- Pode entrar, moça, não se preocupe. Fique à vontade.
- Obrigada! - disse Rafaela.
- Nunca tive a oportunidade de te conhecer, eu cresci longe daqui passando anos morando na Alemanha e na Áustria. É verdade que você foi mais rica do que eu, tu era de Limoeiro e decidisse largar tudo pra viver na floresta, debaixo de árvores?
- Sim, é verdade.
- Mas como tu consegue?
- Quem ama a natureza feito eu, dona Giovanna...
- Pode me chamar de Giovanna, tenho frescura, não.
- Bom... quem ama a natureza, Giovanna, se sente bem nela.
Giovanna disse:
- Eu escutei dizer que tu tem uma lábia boa, até a ex-vereadora Adriana foi na tua conversa e foi morar lá. Ela largou a carreira política, largou a psicologia, largou tudo, mesmo.

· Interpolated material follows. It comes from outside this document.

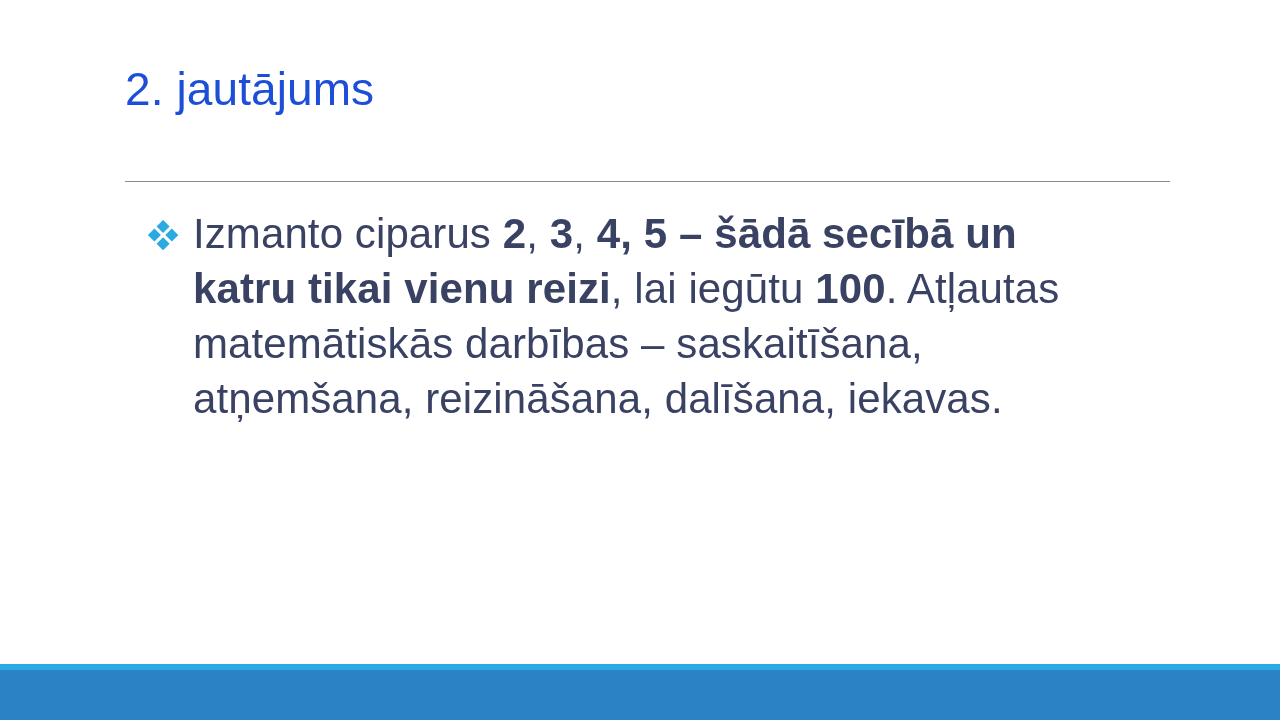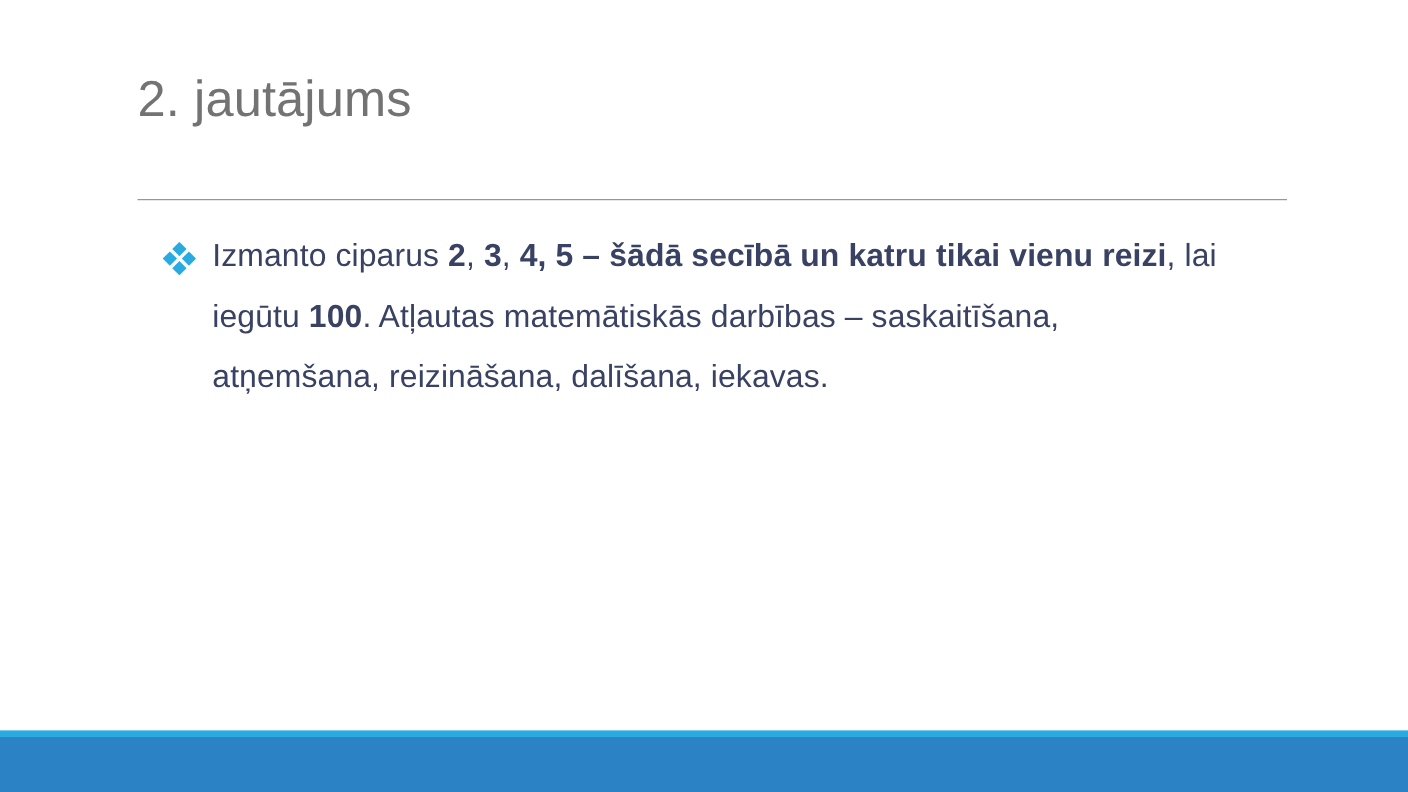"2. jautājums" div.slide-title { color: #737373 -> #1d4ed8 }
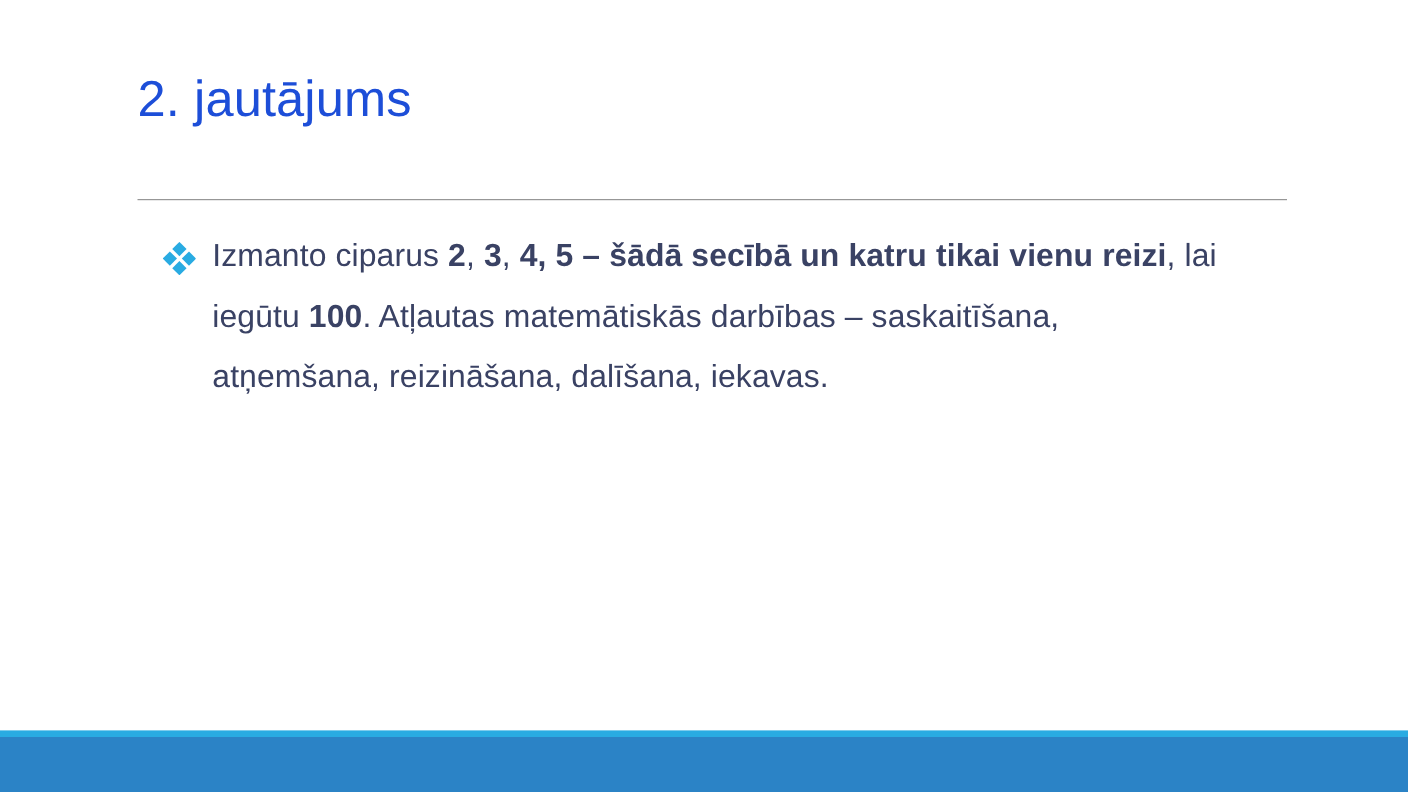"Izmanto ciparus 2, 3, 4," .bullet-text { font-size: 29px -> 42px }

- Bom, ela foi porque se sentiu bem, eu só fiz reforçar...
- Mas e como ela está? Minha mãe fala muito dela.
- Adriana não vive mais conosco, ela, por questões de saúde, teve que ir para um chalé, mas ela mora bem perto da gente.
- Sei... entendi. E onde vocês dormem?
- Na mata, mesmo, entre as árvores.
- Caramba, eu não me imagino morando nem mesmo nas ruas, que dirá numa mata.
Rafaela disse:
- Eu só espero, prefeita, que a senhora possa nos respeitar em nosso estilo de vida. Não tenho a menor intenção de voltar à civilização.
- Mas tu anda tentando convencer as pessoas a irem pra mata.
- Sim, é verdade. Mas sei que nem todos irão, a minoria irá.
- Bom, Rafaela, tudo bem, eu não estou aqui pra te criticar, nem nada, mas quero saber se lá tem algo que a Prefeitura possa intervir, pois eu quero informações.
- Bom, Giovanna... é que lá a gente só enfrenta aquela dona Fafá, que ainda não desistiu de fazer uma fábrica de perfume lá, destruindo a mata. Não só a gente como os índios da aldeia próxima estão apreensivos.
- Não se preocupe, que com Fafá eu me entendo. Eu conheço a peça. Vou indo agora para um restaurante, almoçar, quer ir comigo?
- Eu? Uma simples selvagem de pé descalço do lado de uma dama feito a senhora?
- Oxe, que é que tem? Minha mãe só vive descalça, também. E você é gente feito eu. Vamos embora.
- Tudo bem, mas eu só não como carne, tá? - disse Rafaela.
- Certo.
Giovanna e Rafaela foram almoçar, e depois, a própria Giovanna levou Rafaela até o Vale dos Gatos, onde ouviu alguma reivindicações.